Lorsque Auguste envoie son petit-fils Caius César régler les affaires d'Arménie en 1 ap. J.-C. (ou 1 av. J.-C.[4]), Tigrane est déjà mort, ayant été tué au cours d'une expédition contre les barbares, et Érato a abdiqué[9] (certains auteurs estiment toutefois qu'elle a pu se maintenir seule sur le trône un certain temps[10]). Caius rencontre néanmoins Phraatès V sur l'Euphrate, et Parthes et Romains se mettent d'accord : l'Arménie revient sous l'autorité de Rome, qui lui donne pour nouveau roi Ariobarzane II d'Atropatène[5]. Après les courts règnes de ce dernier et de son fils Artavazde IV, Tacite fait à nouveau monter Érato sur le trône[11], mais il est plus probable qu'un autre roi imposé par Rome leur succède, Tigrane V Hérode[12]. Ce n'est qu'à la déposition de ce dernier par les nobles arméniens (vers 12[13]) qu'Érato remonte sur le trône, alors que le pays sombre dans l'anarchie[14]. La même année, un roi parthe renversé, Vononès Ier, se voit offrir le trône arménien[7]. Il devient ainsi le premier roi arsacide d'Arménie.
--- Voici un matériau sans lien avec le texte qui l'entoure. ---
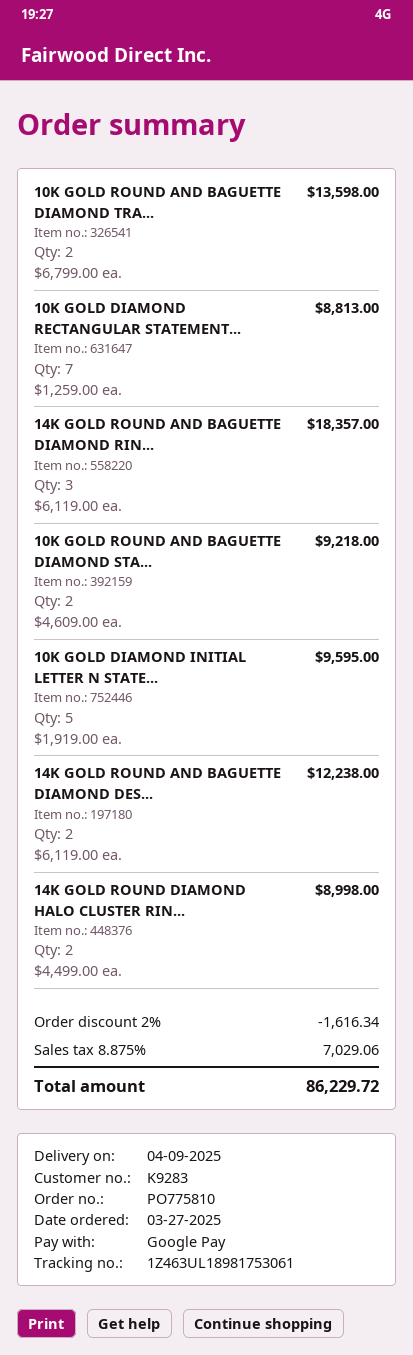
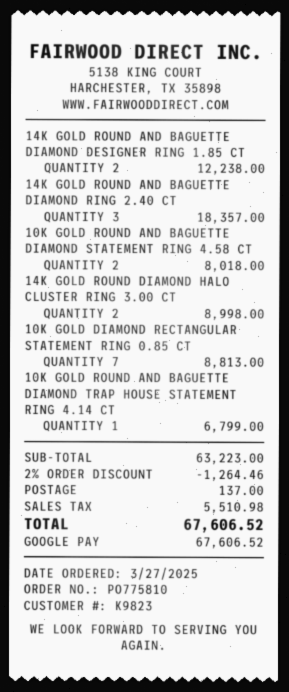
customer number: K9283 -> K9823
10K GOLD ROUND AND BAGUETTE DIAMOND TRA...: 2 for 13598.00 -> 1 for 6799.00
10K GOLD ROUND AND BAGUETTE DIAMOND STA...: 2 for 9218.00 -> 2 for 8018.00
10K GOLD DIAMOND INITIAL LETTER N STATE...: 5 for 9595.00 -> none
discount: 2% = 1616.34 -> 2% = 1264.46
shipping: none -> 137.00
tax: 7029.06 -> 5510.98
total: 86229.72 -> 67606.52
Quant à Érato, sa fin n'est pas connue.

Notes et références[modifier | modifier le code]

  1. a et b Tacite, Annales [lire en ligne], II, 3.
  2. Voir Tigrane III.
  3. a et b Cyrille Toumanoff, Les dynasties de la Caucasie chrétienne de l'Antiquité jusqu'au XIXe siècle : Tables généalogiques et chronologiques, Rome, , p. 94 et 500.
  4. a et b René Grousset, Histoire de l'Arménie des origines à 1071, Paris, Payot, (réimpr. 1984, 1995, 2008) (ISBN 978-2-228-88912-4), p. 104.
  5. a b et c Gérard Dédéyan (dir.), Histoire du peuple arménien, Privat, Toulouse, 2007 (ISBN 978-2-7089-6874-5), p. 137.
  6. a et b Marie-Louise Chaumont, « L'Arménie entre Rome et l'Iran : I de l'avènement d'Auguste à l'avènement de Dioclétien », dans Aufstieg und Niedergang der römischen Welt, II, 9.1, 1976, p. 76.
  7. a et b (en) « Armenia and Iran », dans Encyclopædia Iranica (lire en ligne).
  8. Marie-Louise Chaumont, op. cit., p. 77.
  9. Dion Cassius, Histoire romaine, livre LV, chapitre 10 [lire en ligne (page consultée le 17 juin 2008)].
  10. Marie-Louise Chaumont, op. cit., p. 81, note 44.
  11. Tacite, op. cit., livre II, chapitre IV.
  12. Marie-Louise Chaumont, op. cit., p. 83.
  13. La date est très incertaine, cf. Gérard Dédéyan (dir.), ibid.
  14. Marie-Louise Chaumont, op. cit., p. 84.